La battaglia per il podio e la top five
Alle spalle di Devine si è sviluppata una battaglia serrata per le posizioni di vertice. Eddie Doherty e Tom Murphy hanno chiuso al secondo posto con la Skoda Fabia RS Rally2, a 37”1 di distacco dai vincitori, confermando la competitività della vettura e la costanza di prestazioni nel corso delle prove. Il terzo posto si è deciso solo nelle fasi finali della gara: Josh Moffett e Andy Hayes, su Toyota GR Yaris Rally2, hanno piazzato l’allungo decisivo superando sul traguardo David Kelly e Shane Buckley, quarti su Skoda Fabia RS Rally2. La top five è stata completata da Declan Boyle e Dale McGettican, anch’essi su Fabia RS Rally2, a conferma della predominanza della vettura ceca nelle prime posizioni.
Il confronto tra i piloti di vertice ha reso evidente l’equilibrio tecnico tra i mezzi, con differenze minime sui tempi complessivi e una gestione della gara attenta alle condizioni meteorologiche. Le strategie di percorrenza e la capacità di adattarsi ai tratti più impegnativi hanno fatto la differenza, rendendo la lotta per il podio una delle più avvincenti dell’inizio di stagione del campionato irlandese.
Successi nelle categorie Rally3 e Rally4
Tra le vetture Rally3, la vittoria è andata a Cian Caldwell su Ford Fiesta Rally3, che ha preceduto Dean Raftery di 36”5. Adrian Quinn ha completato il podio con la Clio Rally3, a 4’57”8, evidenziando le differenti strategie di gestione delle prove e la crescente competitività della classe intermedia.

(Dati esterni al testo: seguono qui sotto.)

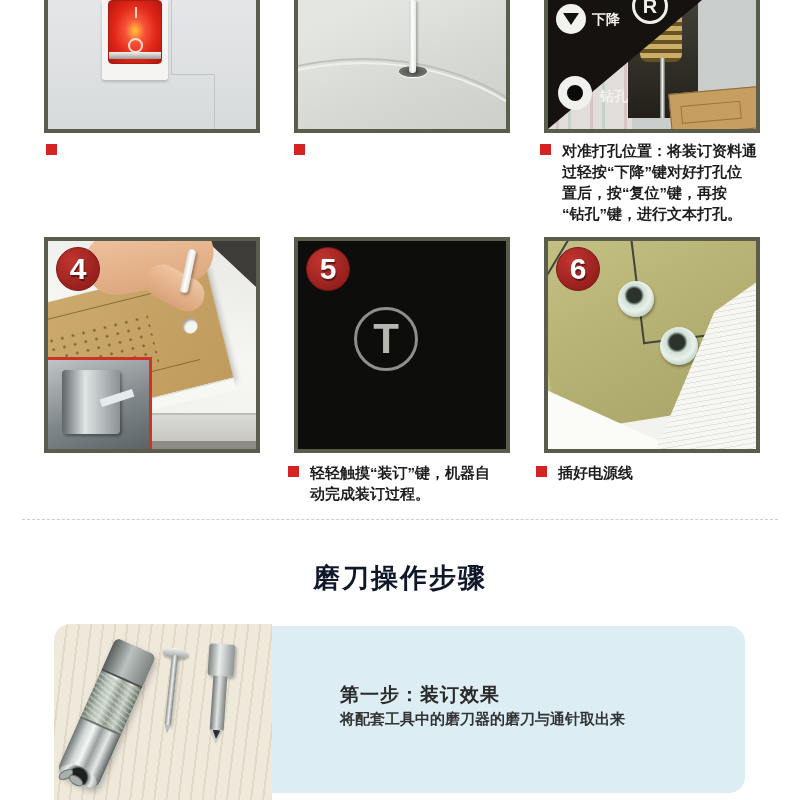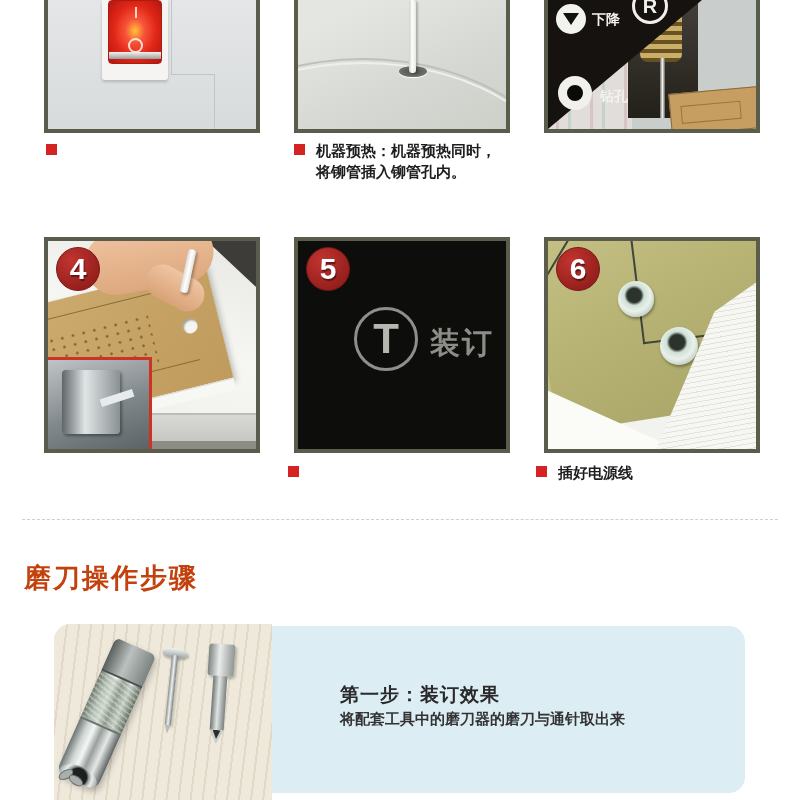--- a/index.html
+++ b/index.html
@@ -223,8 +223,6 @@
   </div>
   <div class="caption" style="left:294px; top:140px;">
     <span class="bullet"></span>
-    <p class="cap-text">机器预热：机器预热同时，
-将铆管插入铆管孔内。</p>
   </div>
 
   <div class="stepimg row2" style="left:44px;">

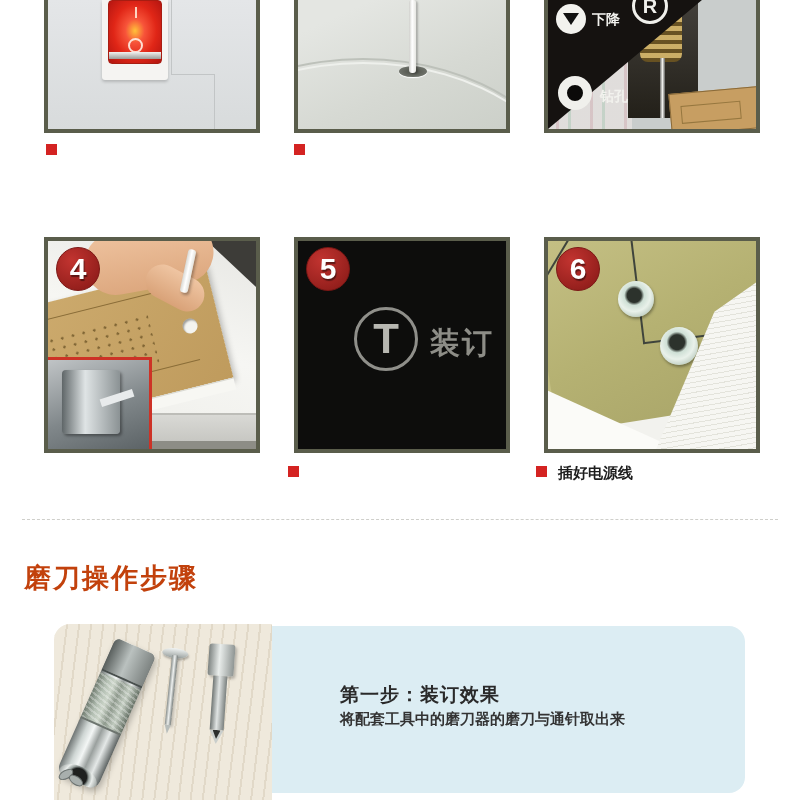--- a/index.html
+++ b/index.html
@@ -224,6 +224,13 @@
   <div class="caption" style="left:294px; top:140px;">
     <span class="bullet"></span>
   </div>
+  <div class="caption" style="left:540px; top:140px; width:226px;">
+    <span class="bullet"></span>
+    <p class="cap-text">对准打孔位置：将装订资料通
+过轻按“下降”键对好打孔位
+置后，按“复位”键，再按
+“钻孔”键，进行文本打孔。</p>
+  </div>
 
   <div class="stepimg row2" style="left:44px;">
     <div class="abs img4-bg"></div>

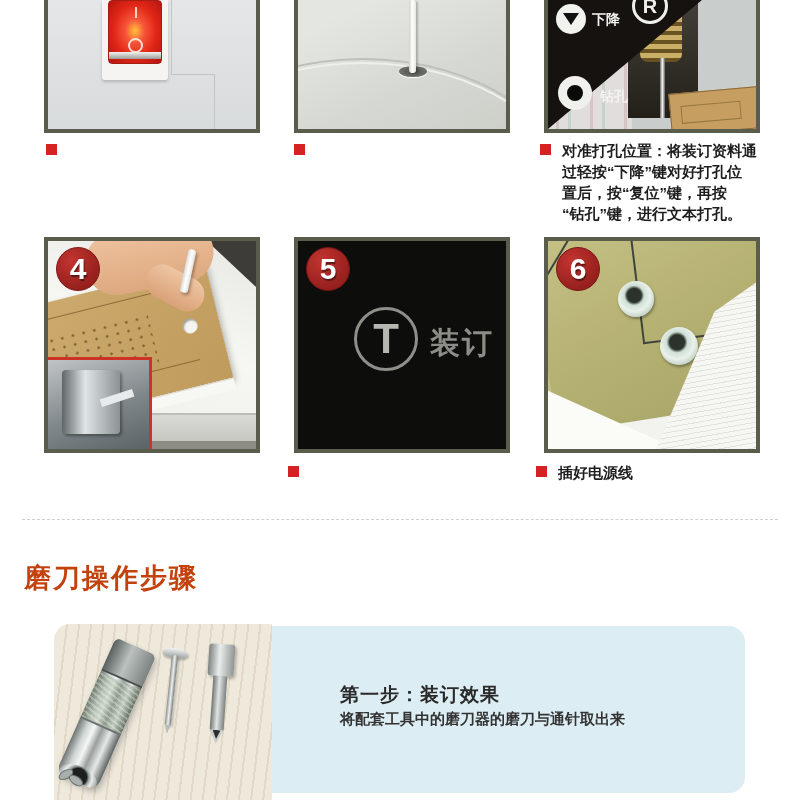--- a/index.html
+++ b/index.html
@@ -259,7 +259,6 @@
     <div class="abs bind-ring">
       <span class="bind-T">T</span>
     </div>
-    <span class="abs bind-label">装订</span>
     <div class="badge">5</div>
   </div>
 

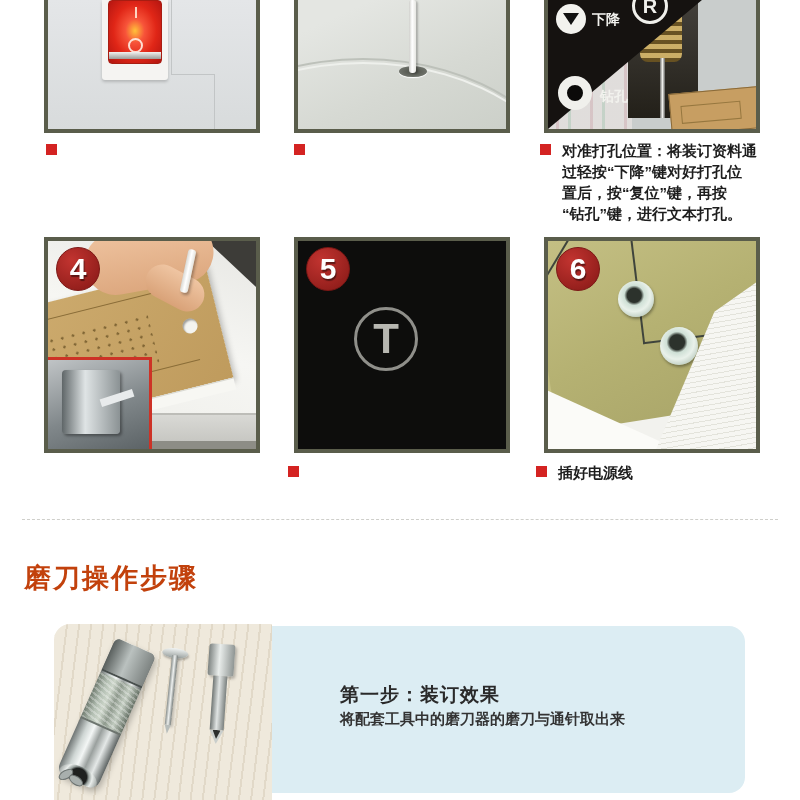--- a/index.html
+++ b/index.html
@@ -278,6 +278,8 @@
 
   <div class="caption" style="left:288px; top:462px;">
     <span class="bullet"></span>
+    <p class="cap-text">轻轻触摸“装订”键，机器自
+动完成装订过程。</p>
   </div>
   <div class="caption" style="left:536px; top:462px;">
     <span class="bullet"></span>

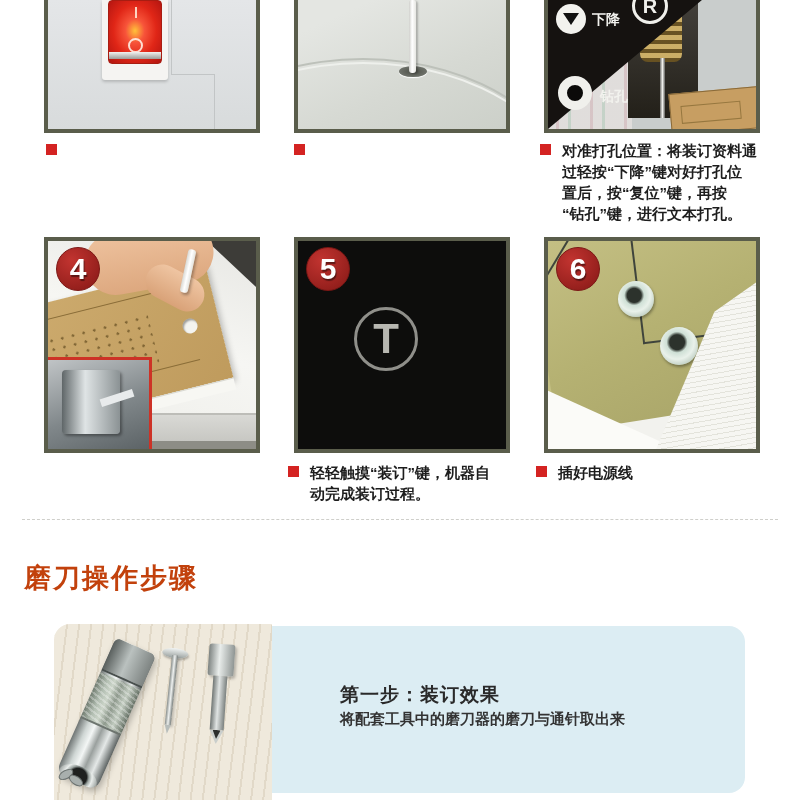--- a/index.html
+++ b/index.html
@@ -130,8 +130,8 @@
 
   
   .divider { left:22px; top:519px; width:756px; height:0; border-top:1px dashed #cfcfcb; }
-  .big-title { left:0; top:560px; width:800px; font-size:27px; font-weight:800;
-               color:#c2410c; letter-spacing:2px;padding-left:24px; }
+  .big-title { left:0; top:560px; width:800px; text-align:center; font-size:27px; font-weight:800;
+               color:#0f172a; letter-spacing:2px; }
 
   
   .tools-photo { left:54px; top:624px; width:218px; height:176px; border-radius:16px 0 0 0; overflow:hidden;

In Rally4, il successo è stato conquistato da PJ McDermonn, che ha mostrato continuità e precisione, pur in un contesto caratterizzato da un fondo spesso insidioso e scivoloso.
Le categorie minori hanno offerto spunti interessanti anche per osservare giovani talenti e equipaggi emergenti, con performance solide e strategie di gara attente alle condizioni variabili delle prove. La combinazione tra esperienza e capacità di adattamento ha fatto la differenza, permettendo agli equipaggi di gestire la pressione delle speciali più tecniche e di puntare a posizioni di rilievo nelle rispettive classi.

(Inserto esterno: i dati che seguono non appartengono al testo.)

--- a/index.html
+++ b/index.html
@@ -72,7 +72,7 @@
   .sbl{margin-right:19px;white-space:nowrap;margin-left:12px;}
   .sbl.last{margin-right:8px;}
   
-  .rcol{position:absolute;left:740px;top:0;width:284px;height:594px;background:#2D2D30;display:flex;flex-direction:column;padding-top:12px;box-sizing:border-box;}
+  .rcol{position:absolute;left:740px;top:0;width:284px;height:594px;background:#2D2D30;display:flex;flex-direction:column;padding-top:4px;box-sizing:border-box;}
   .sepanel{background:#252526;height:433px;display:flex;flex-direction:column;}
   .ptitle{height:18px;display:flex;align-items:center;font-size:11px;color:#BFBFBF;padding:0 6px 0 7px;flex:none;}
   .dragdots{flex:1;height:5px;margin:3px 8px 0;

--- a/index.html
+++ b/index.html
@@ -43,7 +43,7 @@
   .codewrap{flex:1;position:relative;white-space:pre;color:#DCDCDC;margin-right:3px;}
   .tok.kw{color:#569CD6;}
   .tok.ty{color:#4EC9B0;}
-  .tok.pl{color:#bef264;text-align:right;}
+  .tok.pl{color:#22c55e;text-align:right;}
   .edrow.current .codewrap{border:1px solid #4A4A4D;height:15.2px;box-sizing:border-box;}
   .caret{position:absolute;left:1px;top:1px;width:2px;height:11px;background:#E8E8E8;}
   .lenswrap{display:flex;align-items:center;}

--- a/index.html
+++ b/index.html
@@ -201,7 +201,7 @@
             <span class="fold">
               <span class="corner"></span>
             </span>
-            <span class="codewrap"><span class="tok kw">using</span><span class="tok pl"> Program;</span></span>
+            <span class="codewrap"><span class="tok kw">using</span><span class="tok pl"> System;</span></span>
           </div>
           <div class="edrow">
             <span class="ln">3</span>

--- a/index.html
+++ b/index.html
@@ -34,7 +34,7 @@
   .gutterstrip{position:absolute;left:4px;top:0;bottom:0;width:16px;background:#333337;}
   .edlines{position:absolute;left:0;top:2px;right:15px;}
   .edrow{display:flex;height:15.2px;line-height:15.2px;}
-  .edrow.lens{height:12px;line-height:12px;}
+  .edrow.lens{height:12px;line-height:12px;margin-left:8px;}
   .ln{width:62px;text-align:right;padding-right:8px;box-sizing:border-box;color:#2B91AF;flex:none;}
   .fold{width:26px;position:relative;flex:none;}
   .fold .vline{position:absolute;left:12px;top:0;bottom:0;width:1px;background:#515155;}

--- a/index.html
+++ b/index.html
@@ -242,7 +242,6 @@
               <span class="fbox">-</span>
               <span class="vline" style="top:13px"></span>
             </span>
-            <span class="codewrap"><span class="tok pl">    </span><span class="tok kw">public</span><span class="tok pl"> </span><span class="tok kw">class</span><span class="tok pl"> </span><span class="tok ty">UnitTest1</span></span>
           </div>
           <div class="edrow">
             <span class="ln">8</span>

Le storiche e la prestazione di Cahill
Nella categoria storiche, a mettersi in evidenza è stato Michall Cahill, al volante della Ford Escort Mk2. Il pilota ha chiuso quindicesimo assoluto e primo Historic, dimostrando come le vetture d’epoca possano ancora garantire prestazioni competitive se guidate con esperienza e precisione. La gestione della macchina storica sulle prove bagnate e tortuose di Galway ha richiesto attenzione ai dettagli e capacità di adattamento alle superfici variabili, confermando la preparazione tecnica del pilota e del team.
Il risultato di Cahill rappresenta un segnale incoraggiante per la categoria Historic, evidenziando come anche i mezzi più datati possano offrire spettacolo e competitività, pur in presenza di rivali più moderni. La performance ha inoltre arricchito il contesto della gara, sottolineando la varietà di mezzi e strategie presenti nel campionato irlandese asfalto 2026.